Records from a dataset
☆ ☆ ☆ ☆ ☆

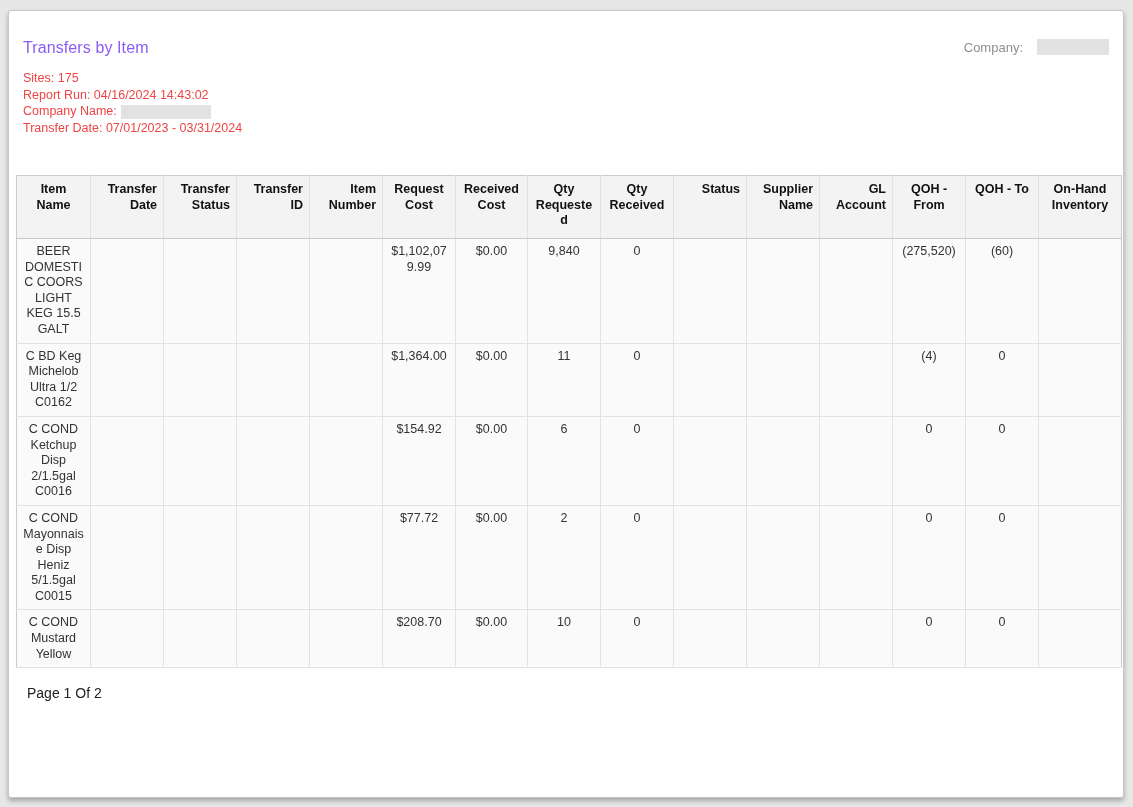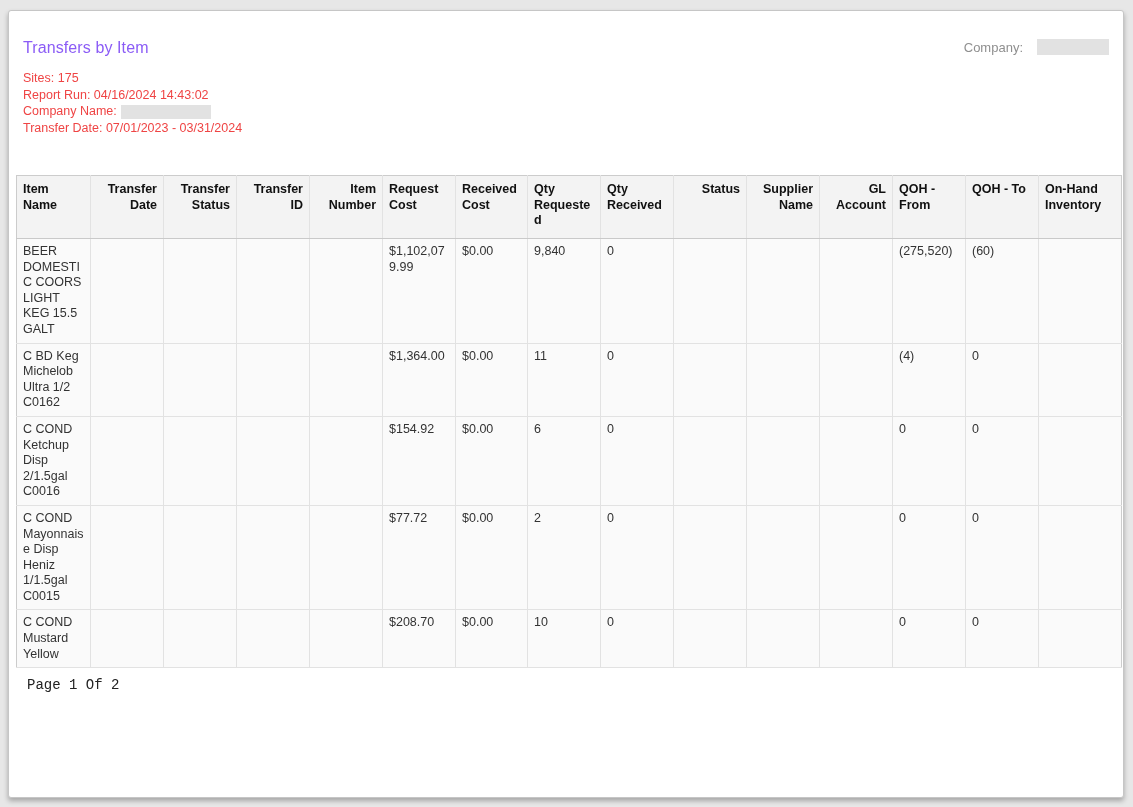--- a/index.html
+++ b/index.html
@@ -85,7 +85,7 @@
   }
   .report-table th:last-child, .report-table td:last-child { border-right: none; }
   .al { text-align: right; margin-top: 24px; }
-  .ar { text-align: left; }
+  .ar { text-align: center; }
   .neg { color: #e02b20; }
   .page-footer {
     margin-top: 9px;

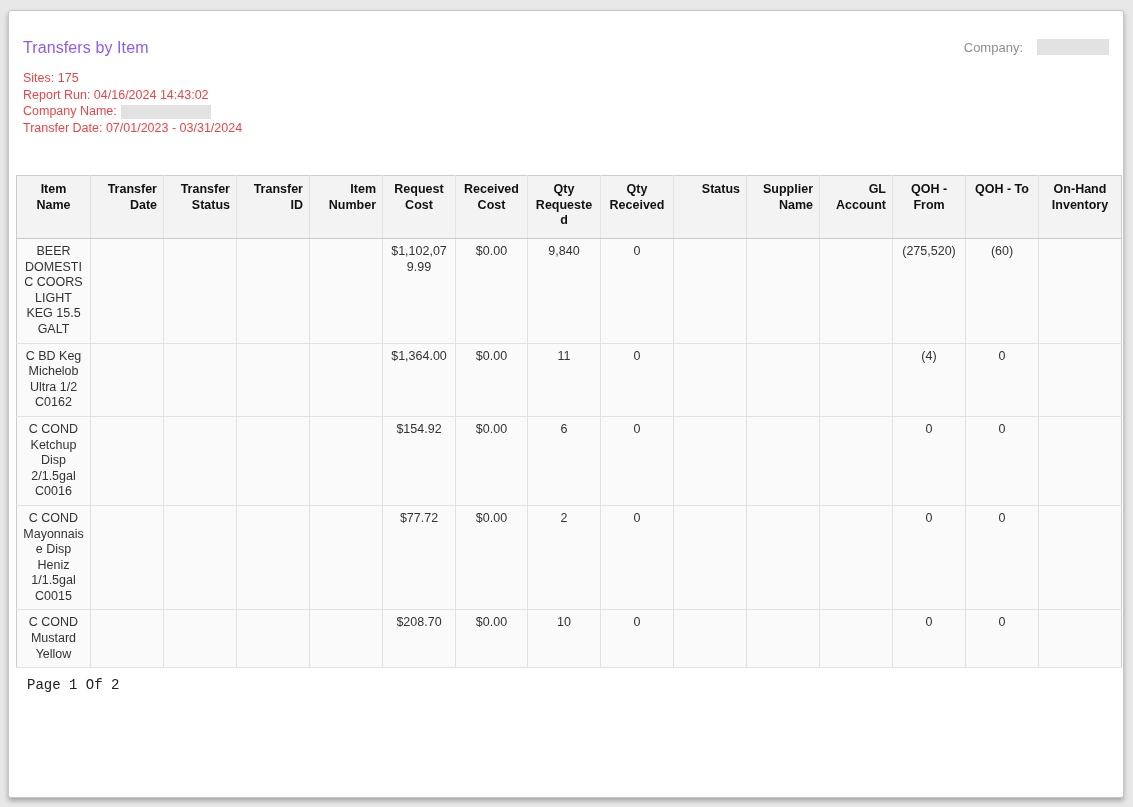--- a/index.html
+++ b/index.html
@@ -206,7 +206,7 @@
         <td class="ar"></td>
       </tr>
       <tr>
-        <td class="ar">C COND Mayonnaise Disp Heniz 1/1.5gal C0015</td>
+        <td class="ar">C COND Mayonnaise Disp Heniz 5/1.5gal C0015</td>
         <td class="al"></td>
         <td class="al"></td>
         <td class="al"></td>

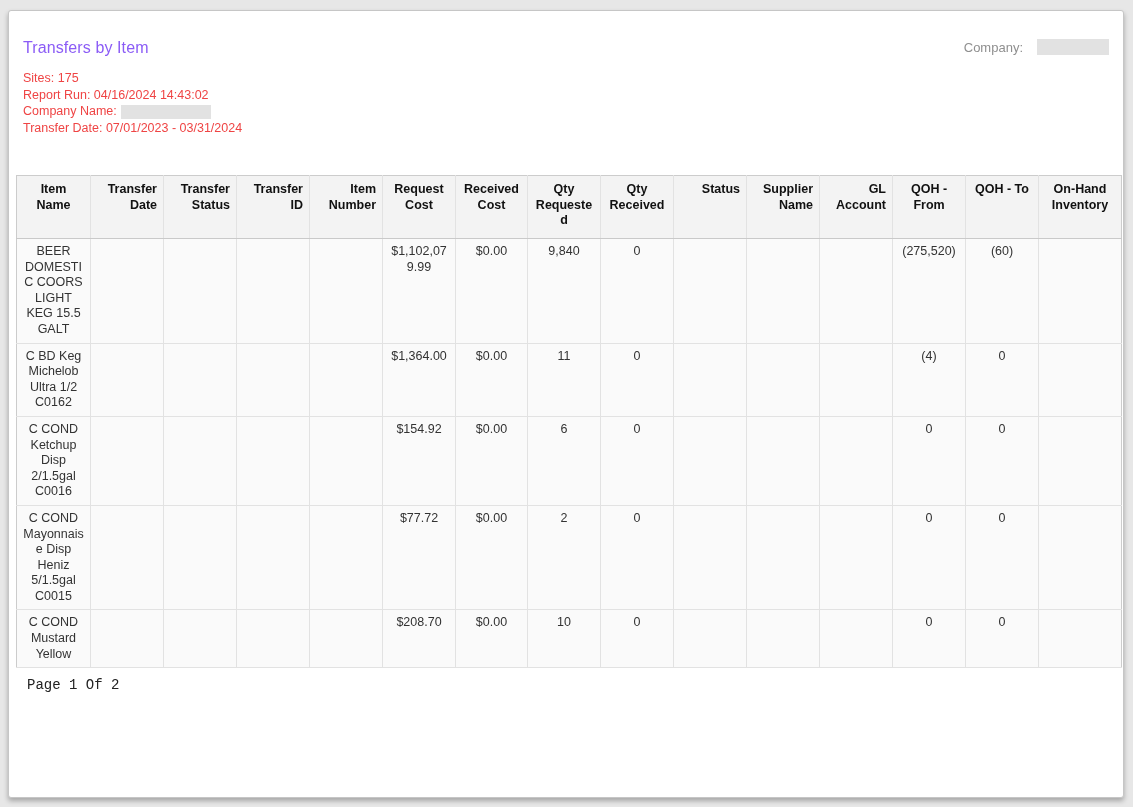--- a/index.html
+++ b/index.html
@@ -88,11 +88,10 @@
   .ar { text-align: center; }
   .neg { color: #e02b20; }
   .page-footer {
-    margin-top: 9px;
+    margin-top: 17px;
     padding-left: 11px;
     font-size: 14px;
     color: #222222;
-    font-family: Liberation Mono, monospace;
   }
 </style>
 </head>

☆ ☆ ☆ ☆ ☆

Leaving out the images, return the entries above exactly as they read.

▶ EXERCISE RESPONSE
--- a/index.html
+++ b/index.html
@@ -85,7 +85,7 @@
   }
   .report-table th:last-child, .report-table td:last-child { border-right: none; }
   .al { text-align: right; margin-top: 24px; }
-  .ar { text-align: left; }
+  .ar { text-align: center; }
   .neg { color: #e02b20; }
   .page-footer {
     margin-top: 9px;

--- a/index.html
+++ b/index.html
@@ -206,7 +206,7 @@
         <td class="ar"></td>
       </tr>
       <tr>
-        <td class="ar">C COND Mayonnaise Disp Heniz 1/1.5gal C0015</td>
+        <td class="ar">C COND Mayonnaise Disp Heniz 5/1.5gal C0015</td>
         <td class="al"></td>
         <td class="al"></td>
         <td class="al"></td>

--- a/index.html
+++ b/index.html
@@ -88,11 +88,10 @@
   .ar { text-align: center; }
   .neg { color: #e02b20; }
   .page-footer {
-    margin-top: 9px;
+    margin-top: 17px;
     padding-left: 11px;
     font-size: 14px;
     color: #222222;
-    font-family: Liberation Mono, monospace;
   }
 </style>
 </head>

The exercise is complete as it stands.